Siemens iQ500 Çamaşır ve Kurutma makinesi, güncel yeni programları kolayca indirip tek dokunuşla kullanabilirsiniz. İhtiyaç değiştikçe çamaşır makineniz de sizinle birlikte kendini güncelliyor. Siemens’in en sevilen yanlarından biri, cihazların statik kalmaması. Yani bugün aldığınız çamaşır makinesi birkaç yıl sonra bile yeni özellikler kazanabiliyor. 



Siemens Home Connect üzerinden cihaza özel yeni yıkama ve kurutma programları indirebiliyorsunuz. Mevsimsel ihtiyaçlar, moda olan yeni kumaş türleri, spor kıyafetlerin gelişmesi… Ne değişirse değişsin, makineniz hep güncel kalıyor. 

Tıpkı telefonunuza uygulama güncellemesi indirir gibi çamaşır ve kurutma makineniz de güncellemelerle değişen yaşam tarzınıza ayak uyduruyor. 

Akıllı deterjan yönetimi: i-Dos ile her yıkamada doğru ölçü 

Makineyi tamamen doldurunca veya tek parça kıyafeti makineye attığınızda ne kadar deterjan koyacağınızı bilemiyor olabilirsiniz. İşte tam bu noktada i-Dos Deterjan Tarama teknolojisi devreye giriyor. Siemens Home Connect üzerinden şişelerin barkodunu okutup su sertliği ve deterjan yoğunluğunu makineye iletiyor, i-Dos ise her yıkamada doğru miktarı otomatik olarak ayarlıyor. Üstelik Siemens Home Connect uygulaması, deterjan seviyesini takip ederek deterjanınız tükenmeden önce size haber veriyor. Tek yapmanız gereken uygulamayı telefonunuza yüklemek ve çamaşır makinenizi uygulamaya bağlamak. 
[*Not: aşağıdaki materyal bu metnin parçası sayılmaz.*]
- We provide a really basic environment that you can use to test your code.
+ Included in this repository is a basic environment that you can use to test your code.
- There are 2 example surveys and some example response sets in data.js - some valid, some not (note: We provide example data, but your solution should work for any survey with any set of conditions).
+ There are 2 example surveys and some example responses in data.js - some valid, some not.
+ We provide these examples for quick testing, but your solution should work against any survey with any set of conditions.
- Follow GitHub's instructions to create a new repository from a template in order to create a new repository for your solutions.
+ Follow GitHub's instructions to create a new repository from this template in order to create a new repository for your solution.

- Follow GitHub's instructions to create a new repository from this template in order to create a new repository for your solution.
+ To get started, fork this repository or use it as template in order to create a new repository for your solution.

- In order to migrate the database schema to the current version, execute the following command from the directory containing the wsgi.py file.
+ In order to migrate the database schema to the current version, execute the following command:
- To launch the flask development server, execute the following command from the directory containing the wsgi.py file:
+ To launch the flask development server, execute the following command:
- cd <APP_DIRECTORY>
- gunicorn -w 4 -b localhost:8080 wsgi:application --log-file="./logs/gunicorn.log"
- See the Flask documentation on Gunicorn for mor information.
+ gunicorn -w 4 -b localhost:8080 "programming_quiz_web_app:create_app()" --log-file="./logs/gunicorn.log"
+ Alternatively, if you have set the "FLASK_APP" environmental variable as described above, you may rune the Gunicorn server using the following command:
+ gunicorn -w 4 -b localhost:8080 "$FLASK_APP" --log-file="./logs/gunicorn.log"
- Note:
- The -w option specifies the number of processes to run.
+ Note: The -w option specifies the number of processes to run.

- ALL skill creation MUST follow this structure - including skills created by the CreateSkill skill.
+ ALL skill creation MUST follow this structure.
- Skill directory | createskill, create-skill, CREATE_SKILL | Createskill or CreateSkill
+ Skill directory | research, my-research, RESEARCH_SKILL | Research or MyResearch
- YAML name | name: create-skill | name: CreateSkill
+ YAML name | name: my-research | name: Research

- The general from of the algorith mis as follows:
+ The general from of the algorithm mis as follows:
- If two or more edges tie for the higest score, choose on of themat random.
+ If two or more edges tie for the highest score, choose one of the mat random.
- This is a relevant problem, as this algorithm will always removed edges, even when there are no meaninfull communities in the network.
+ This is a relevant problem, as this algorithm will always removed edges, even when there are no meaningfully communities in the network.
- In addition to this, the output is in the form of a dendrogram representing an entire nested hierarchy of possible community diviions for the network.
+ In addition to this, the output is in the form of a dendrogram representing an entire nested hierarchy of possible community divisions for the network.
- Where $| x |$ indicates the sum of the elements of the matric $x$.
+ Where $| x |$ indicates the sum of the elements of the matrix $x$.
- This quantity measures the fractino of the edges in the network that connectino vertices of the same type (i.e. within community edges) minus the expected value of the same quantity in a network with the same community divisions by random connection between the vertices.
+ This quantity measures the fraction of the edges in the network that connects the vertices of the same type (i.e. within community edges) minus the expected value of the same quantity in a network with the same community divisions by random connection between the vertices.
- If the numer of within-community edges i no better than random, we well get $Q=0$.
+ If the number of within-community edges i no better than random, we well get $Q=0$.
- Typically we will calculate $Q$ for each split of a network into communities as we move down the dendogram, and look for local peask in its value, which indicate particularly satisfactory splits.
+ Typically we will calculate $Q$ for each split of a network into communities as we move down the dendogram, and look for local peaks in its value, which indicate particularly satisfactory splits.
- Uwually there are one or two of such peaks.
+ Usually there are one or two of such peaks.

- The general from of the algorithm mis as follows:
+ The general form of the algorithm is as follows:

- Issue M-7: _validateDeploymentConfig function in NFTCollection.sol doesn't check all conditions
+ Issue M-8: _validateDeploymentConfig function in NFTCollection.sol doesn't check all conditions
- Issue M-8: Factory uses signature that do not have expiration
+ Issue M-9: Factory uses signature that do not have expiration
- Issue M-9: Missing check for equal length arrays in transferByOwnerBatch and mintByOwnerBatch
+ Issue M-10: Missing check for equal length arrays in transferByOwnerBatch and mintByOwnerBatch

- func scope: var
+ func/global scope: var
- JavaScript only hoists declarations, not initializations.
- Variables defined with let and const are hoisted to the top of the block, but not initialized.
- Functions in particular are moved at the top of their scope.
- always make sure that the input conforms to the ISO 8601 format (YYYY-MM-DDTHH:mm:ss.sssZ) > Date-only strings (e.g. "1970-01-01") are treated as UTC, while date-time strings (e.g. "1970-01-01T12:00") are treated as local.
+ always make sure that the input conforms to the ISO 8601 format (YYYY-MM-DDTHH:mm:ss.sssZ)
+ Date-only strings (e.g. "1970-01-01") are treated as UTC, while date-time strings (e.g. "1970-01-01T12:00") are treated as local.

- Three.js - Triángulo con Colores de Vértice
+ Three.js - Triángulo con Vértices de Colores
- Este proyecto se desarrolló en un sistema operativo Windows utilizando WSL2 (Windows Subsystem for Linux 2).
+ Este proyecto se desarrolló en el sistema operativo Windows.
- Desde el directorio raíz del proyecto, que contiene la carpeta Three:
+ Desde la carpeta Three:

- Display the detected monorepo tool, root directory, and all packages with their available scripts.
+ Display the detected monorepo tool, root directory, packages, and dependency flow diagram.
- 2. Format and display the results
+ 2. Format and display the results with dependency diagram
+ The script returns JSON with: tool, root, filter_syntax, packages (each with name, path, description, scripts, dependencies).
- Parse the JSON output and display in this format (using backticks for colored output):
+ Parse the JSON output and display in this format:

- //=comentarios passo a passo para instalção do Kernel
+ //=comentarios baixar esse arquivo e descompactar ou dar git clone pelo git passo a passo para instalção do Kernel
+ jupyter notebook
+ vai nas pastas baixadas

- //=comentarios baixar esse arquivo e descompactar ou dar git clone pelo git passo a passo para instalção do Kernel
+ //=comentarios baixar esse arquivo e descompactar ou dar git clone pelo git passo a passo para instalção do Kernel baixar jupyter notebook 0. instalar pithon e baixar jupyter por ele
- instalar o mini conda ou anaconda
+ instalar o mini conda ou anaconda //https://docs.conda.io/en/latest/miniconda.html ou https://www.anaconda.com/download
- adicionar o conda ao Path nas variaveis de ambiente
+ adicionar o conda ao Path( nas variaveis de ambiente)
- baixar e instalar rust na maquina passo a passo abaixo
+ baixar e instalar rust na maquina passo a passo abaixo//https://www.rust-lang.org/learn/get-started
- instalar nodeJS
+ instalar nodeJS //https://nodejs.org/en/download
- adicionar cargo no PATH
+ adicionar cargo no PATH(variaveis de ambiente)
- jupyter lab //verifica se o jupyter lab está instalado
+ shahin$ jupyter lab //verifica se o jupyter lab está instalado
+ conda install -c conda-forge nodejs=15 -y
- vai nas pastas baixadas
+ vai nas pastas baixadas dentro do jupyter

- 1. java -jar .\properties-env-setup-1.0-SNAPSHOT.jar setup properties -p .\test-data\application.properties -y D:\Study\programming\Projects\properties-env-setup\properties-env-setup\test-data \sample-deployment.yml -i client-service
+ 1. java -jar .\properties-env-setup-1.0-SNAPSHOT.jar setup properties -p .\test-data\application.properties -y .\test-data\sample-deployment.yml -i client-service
stainRemoval teknolojisi: Zorlu lekelerle inatlaşmayı unutun 

Çay, yağ, makyaj, çikolata lekeleri… Gün içinde fark etmeden üzerinize bulaşan lekeler artık kâbus olmaktan çıkıyor. Siemens iQ500 çamaşır makinesi ile stainRemoval teknolojisi devreye giriyor. Tek bir dokunuşla çay, yağ, kozmetik veya günlük hayatta karşılaştığınız diğer zor lekeler için özel programları aktif edebilirsiniz. 

Siemens Home Connect uygulaması sayesinde daha fazla leke türünü ve bunlar için geliştirilmiş özel programları keşfetmek de mümkün. Yani sadece “lekeyi çıkar” demekle kalmıyor, sizin için en doğru yıkama programını da otomatik olarak öneriyor. Böylece hem lekelerle uğraşmak zorunda kalmıyor hem de giysilerinizin ömrünü koruyorsunuz. 

Artık çocuğunuza yemek yedirirken dökülen yemek lekeleri, kahve kazaları ya da mutfakta sıçrayan yağ lekeleri sizi endişelendirmiyor. stainRemoval, günlük hayatın getirdiği küçük sürprizlere karşı en güvenilir yardımcınız oluyor. 

Siemens iQ500 çamaşır ve kurutma makineleri, artık sadece kıyafetlerinizi temizleyen makineler değil; size zaman, konfor ve güven veren akıllı iş ortaklarınızdır. Ütüye harcadığınız vakti kendinize ayırın, lekelerle uğraşmayı unutun ve teknolojinin yaşam alanınıza uyumunun keyfini yaşayın.

*Bu yazı Siemens’in katkılarıyla hazırlanmıştır.